Quantas decepções já passaram as pessoas julgando o modo de vestir do outro? Só rico e artista que podem andar de todo jeito. Ricos logo são chamados de pessoas simples e humildes se aparecem numa festa de sandália.  E os artistas, eles ditam a moda.

As convenções sociais me causam certa angústia. Fui barrado em uma festa, para qual eu já tinha comprado o ingresso, pior que não vi, aliás, não tinha nenhum aviso de que os homens teriam de ir vestidos a traje a rigor. Fui parado na entrada. Levei um susto. Achei que tinham encontrado alguma arma ou droga em mim. Mas não, era a roupa. Contudo a regra só valia para os homens, sabe-se lá por quê.  Eu até desconfio do porquê.

E você já escolheu a roupa da próxima festa?  Afinal, com que roupa você vai? Temos uma parcela que não vai por não ter roupas apropriadas. Tem aquela que nem sabe o que vestir por ter demais. Eu sempre me questionei pra que tanta roupa e tanto sapato se só usa um por vez. É, mas tem gente que não repete roupa, nem calçado. É essa boa gente que sempre dá a um pobre qualquer o resto de sua mesa e a roupa que mais não quer.

Ora, as festas são excludentes e tem gente que gasta todo seu salário em um vestido para atender a necessidade de uma ocasião e não se sentir excluída.  Tem gente que gasta todo seu salário em roupas. Tem vergonha de andar com roupa barata. Desde  quando ser pobre é motivo pra se ter vergonha? Bem, prefiro uma viagem a uma roupa, acreditem, tem viagem mais barata que uma roupa.
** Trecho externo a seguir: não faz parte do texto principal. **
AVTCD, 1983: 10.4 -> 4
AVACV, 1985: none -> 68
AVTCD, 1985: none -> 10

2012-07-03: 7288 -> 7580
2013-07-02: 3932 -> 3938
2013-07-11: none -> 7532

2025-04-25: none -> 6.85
Em se tratando de lugares praieiros, quase não se precisa delas.  Tudo Isso me fez lembrar de um conto – As roupas novas do imperador – Diz o conto que o imperador achava roupas finas e novas tão importantes que nelas gastava todo o seu dinheiro. Só saía de casa para não perder a oportunidade de exibir as suas vestimentas. Até que dois ladrões o enganaram e o fizeram vestir o invisível, que seria tolo ou incompetente aquele que não conseguisse ver a roupa. E por medo de assim serem chamados, todos do reino diziam estar linda a roupa do rei, mesmo vendo apenas o rei pelado. Afinal, não tinha roupa nenhuma. Uma grande metáfora da vida; precisamos enxergar além das aparências.
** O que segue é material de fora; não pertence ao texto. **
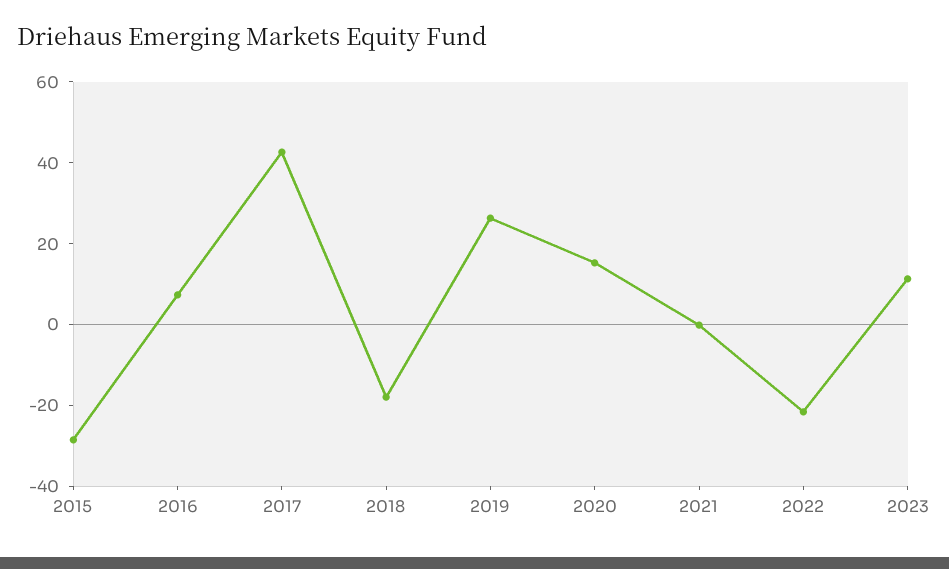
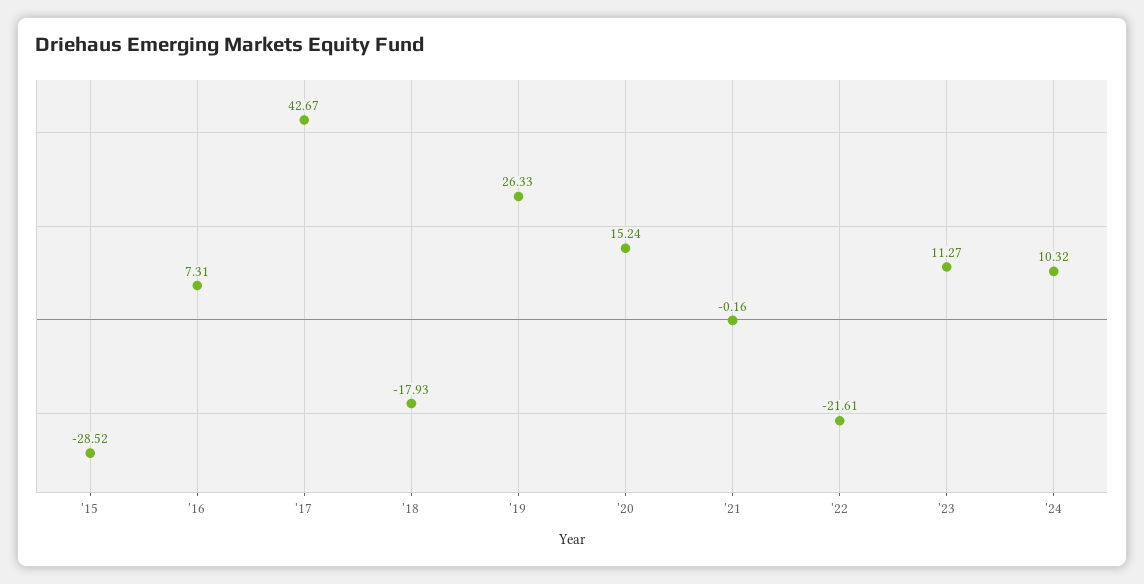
'24: none -> 10.32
O rei saiu na rua pelado por vergonha de ser chamado de tolo e incompetente. E você já sabe com que roupa vai sair pra não ser tachado de qualquer coisa que fira sua dignidade?  Preocupe-se em vestir o espirito, não o corpo. Vista-se de amor no dia-dia para acolher as pessoas. Vista-se de bondade para compartilhar amor e pão. Vista-se de afeto para amparar os que dele precisam. Vista-se de vermelho e apoie uma causa. Vista-se de verde e proteja a natureza, vista de preto do quadro verde e eduque seus filhos. Vista sua alma de azul, a cor do infinito. Vista-se de esperança, a roupa que mais durará para que você possa vesti todas as outras. Dispa-se do ódio, ele só faz mal a quem sente. Rasgue a roupa da hipocrisia, fique transparente trajando a roupa da verdade. Dispa-se da tristeza e do mau humor, cubra-se de alegria. Vista-se do que lhe fizer bem, e dispa-se de tudo que lhe faz mal.